Voyant la tête que je faisais, il ajouta :
- Ne t'inquiète pas. Je sais que tu es très soupçonneux, mais ce n'est absolument rien d'illégal…
Et il repartit dans un de ses grands éclats de rire qui m'étaient maintenant familiers.
Et puis, un beau jour, au début du mois de juin, Fred ne vint pas au lycée. Les filles, déçues, se dirent qu'il était malade et attendirent le lendemain. Mais Frédéric ne vint pas plus le jour suivant, ni ceux d'après. Une semaine passa sans qu'on le vit. Les professeurs commençaient à s'inquiéter et l'ambiance de la classe rechuta mystérieusement : il y avait deux fois plus de bavardages et de chahut que d'habitude. Au bout de deux semaines, les filles allèrent voir le C.P.E (le Conseiller Principal d'Education) pour se renseigner sur ce qui se passait, mais ce dernier prétendit ne rien savoir. L'absence prolongée de Frédéric devenant inquiétante, je décidais d'aller voir chez lui. Un soir, après les cours, je pris le bus en direction de son quartier - j'avais pris soin d'emporter de l'argent sur moi le midi. Je descendis à l'arrêt de bus et continuais à pied jusqu'à sa maison. Il y avait une voiture garée dans l'allée. Je sonnais. Un rideau bougea à l'étage, mais personne ne vint m'ouvrir. J'insistais mais dus bientôt m'avouer vaincu et m'en aller, déçu et très intrigué. Sur le chemin du retour, j'élaborais des hypothèses sur la cause de l'absence de Fred. Il était peut-être gravement malade et on nous le cachait pour ne pas nous inquiéter d'avantage. Ou bien il avait été enlevé et on nous le cachait, toujours pour ne pas nous alarmer. Ou bien – je frissonnais à cette pensée – ou bien il était mort. Non ! Non ! Il n'était ni mort ni enlevé ! Il était juste malade ! C'était forcément ça…

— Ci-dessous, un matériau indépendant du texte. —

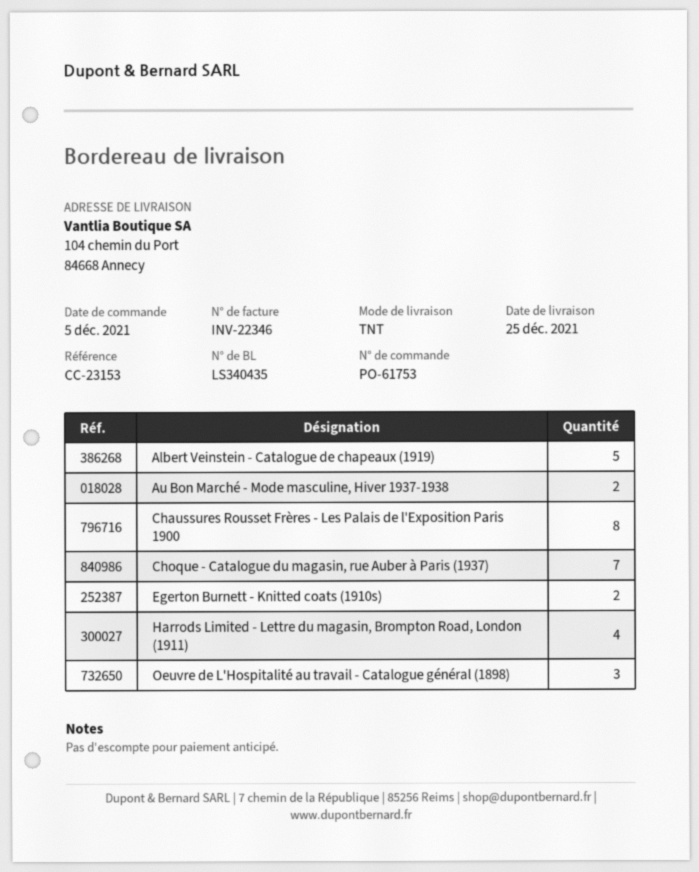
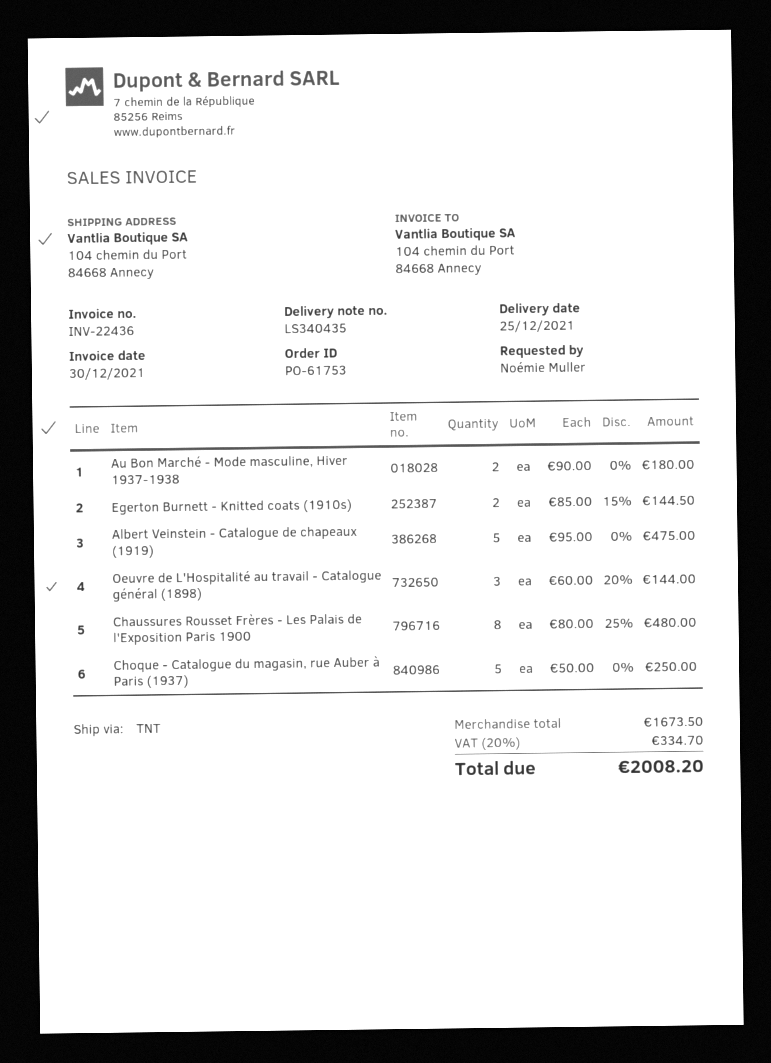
invoice number: INV-22346 -> INV-22436
Choque - Catalogue du magasin, rue Auber à Paris (1937): 7 -> 5
Harrods Limited - Lettre du magasin, Brompton Road, London (1911): 4 -> none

Ce n'est que plusieurs semaines plus tard que nous apprîmes qu'il avait été arrêté, et encore plus tard que nous en connûmes les raisons. Fred avait passé on ne sait comment ni pourquoi un accord avec les dealers de la ville. Ils lui fournissaient le matériel et lui leur fabriquait de la drogue que les dealers revendaient ensuite. Frédéric touchait bien sûr une part du bénéfice. C'est à ce moment que je compris beaucoup de choses : le laboratoire que j'avais vu servait à la fabrication des stupéfiants. Les cachets que j'avais aperçus n'étaient pas des essais ratés de comprimés d'aspirine mais de la drogue. L'argent que Fred prêtait généreusement était le fruit de ce commerce illégal - quoi qu'il ait pu me dire à ce sujet. Cela expliquait aussi son comportement nonchalant à l'égard de ses notes. Malheureusement, si ce petit commerce était resté inconnu de la police, Fred tomba lors d'un coup plus gros. Les dealers, pour une raison inconnue, finirent par n'avoir qu'une confiance restreinte en Fred. Pour qu'il prouve son « honnêteté », ils lui demandèrent d'aller braquer, à l'aide d'un flingue qu'ils lui fourniraient, un bar-tabac à l'heure creuse de la journée. Il voulut d'abord refuser, mais cela signifiait la fin de leur pacte – et sans doute de gros ennuis en prime. L'appât du gain aidant, Frédéric accepta. Malheureusement pour lui, tout ne se passa pas comme prévu. Le patron du bar ne se laissa pas faire et parvint, après une lutte brève, à le maitriser avant d'appeler la police. Fred, qui en aurait pourtant eut l'opportunité, n'avait pas osé tirer un seul coup de feu. Il fut donc emmené, menottes aux poignets, et la maison de ses parents fut fouillée. C'est ainsi que les policiers découvrirent son laboratoire et le petit commerce qu'il entretenait avec les dealers depuis le mois de janvier.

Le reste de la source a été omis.